Photographs were, however, increasingly used to lend authenticity to drawn illustrations in newspapers and journals. By the late 1850s 'from a photograph' became a featured byline of portraits in books and illustrated papers such as The Illustrated London News.
What made the most difference to the commercialisation of photography from the 1860s was the world-wide craze for collecting celebrity portraits and exotic 'types', made possible by the availability of cheap portraits on paper. In an Imperialist era, the popularity of images of exotic royals in colonial domains encouraged travelling photographers or those in foreign ports, to add these images to their inventory.
In 1859 French photographer AAE Disderi marketed portraits of Louis Napoleon III in the new miniature calling card sized carte de visite (cdv) format he had introduced in 1854, and in 1860 John Mayall marketed a set of cdv portraits of the British Royal Family in a special album that sold in hundreds of thousands all over the anglophile world.
Practitioners of the new vocation of 'daguerreian artist', 'photographist' and finally 'photographer' were quick to apply 'By Royal Appointment' to their products as soon as a royal client patronised their services.

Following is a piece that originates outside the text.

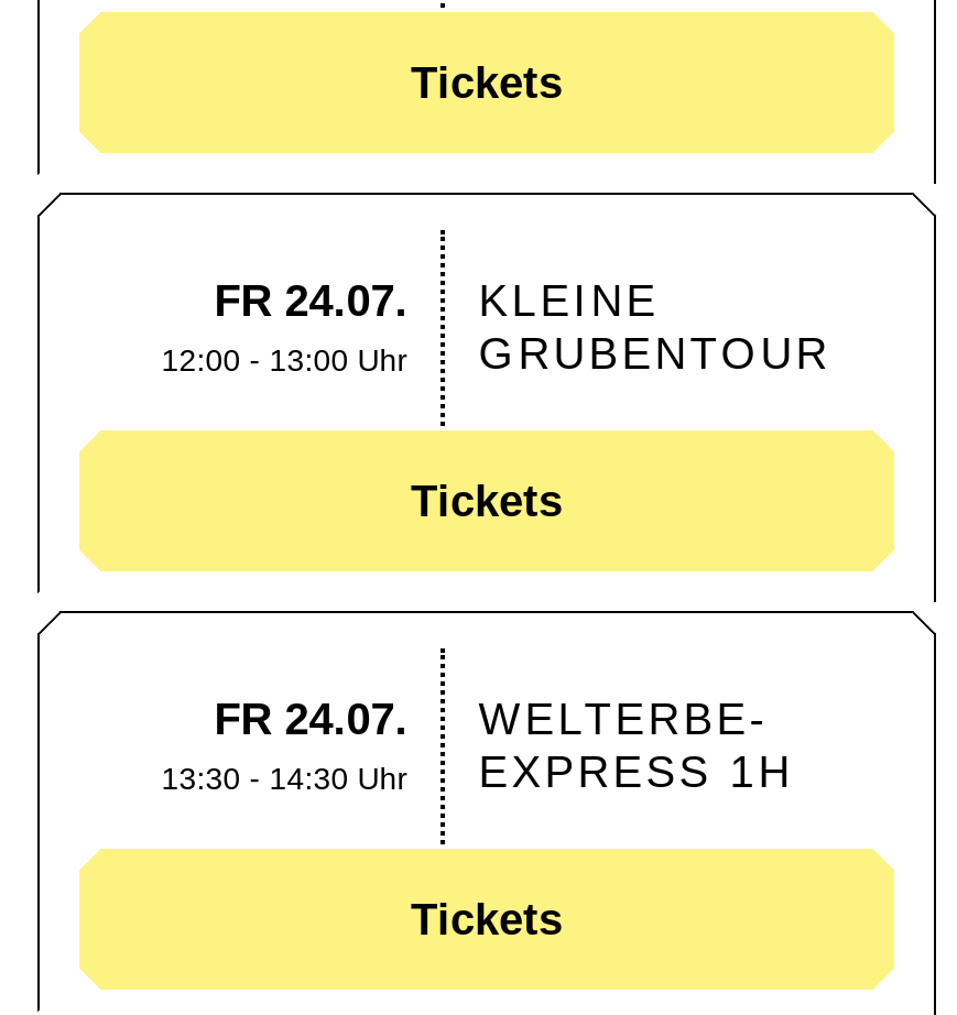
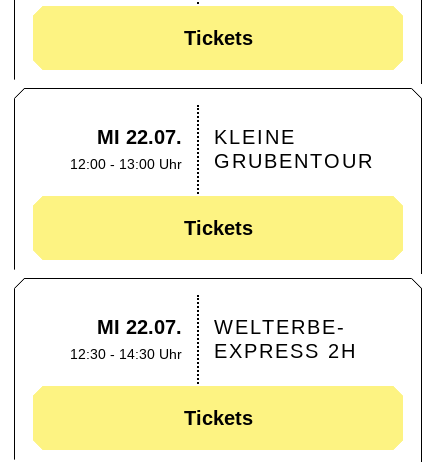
[214,277,659,325] FR 24.07. KLEINE -> [97,126,296,148] MI 22.07. KLEINE
[161,695,408,797] FR 24.07. | 13:30 - 14:30 Uhr -> [70,316,182,362] MI 22.07. | 12:30 - 14:30 Uhr
[479,748,794,797] EXPRESS 1H -> [214,340,357,362] EXPRESS 2H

A lucky few could be listed at the higher rank of royal or court photographer if they photographed the reigning royal family and entourage.
The concept of the royal or court photographer, the hoffotograaf in Dutch and hofphotograph in German, followed naturally throughout Europe from established traditions of the favoured royal portrait artist.

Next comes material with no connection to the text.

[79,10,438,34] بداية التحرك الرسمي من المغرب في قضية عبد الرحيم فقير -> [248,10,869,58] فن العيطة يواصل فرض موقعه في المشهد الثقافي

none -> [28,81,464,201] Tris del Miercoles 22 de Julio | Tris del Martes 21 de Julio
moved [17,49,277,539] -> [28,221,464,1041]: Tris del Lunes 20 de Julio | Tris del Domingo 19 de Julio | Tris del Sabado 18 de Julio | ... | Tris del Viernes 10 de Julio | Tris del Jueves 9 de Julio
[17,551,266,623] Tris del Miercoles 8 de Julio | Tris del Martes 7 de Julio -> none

Stationers across Asia followed suit by selling imported images of European royalty, and studios sought 'By Royal Appointment' status via the patronage of local vice regal representatives or, more rarely, via visiting European royalty by presenting them with albums of local views and personalities.
An early visitor was the Due de Penthievre, grandson of the French King Louis Philippe exiled in England, whose 1866-68 world tour was made into a long running bestseller Voyage autour du monde (1868) by his childhood friend and official companion Ludovic, Marquis (later Comte) de Beau voir.
The pair visited Java for a week in early December 1866 and de Beauvoir collected locally made photographs, including portraits of Javanese and Balinese princes by Isidore van Kinsbergen.
The exchange of painted portraits between European royals and Asian monarchs was an established protocol by the 18th century and this practise was promptly transferred to the new though less flattering, medium of photography in the 1850s.
A number of Indian princes and maharajas posed for and also took photographs from the 1850s. Chinese and Japanese emperors were not early enthusiasts for photography, although other elite aristocrats and officials in both countries were early experimenters.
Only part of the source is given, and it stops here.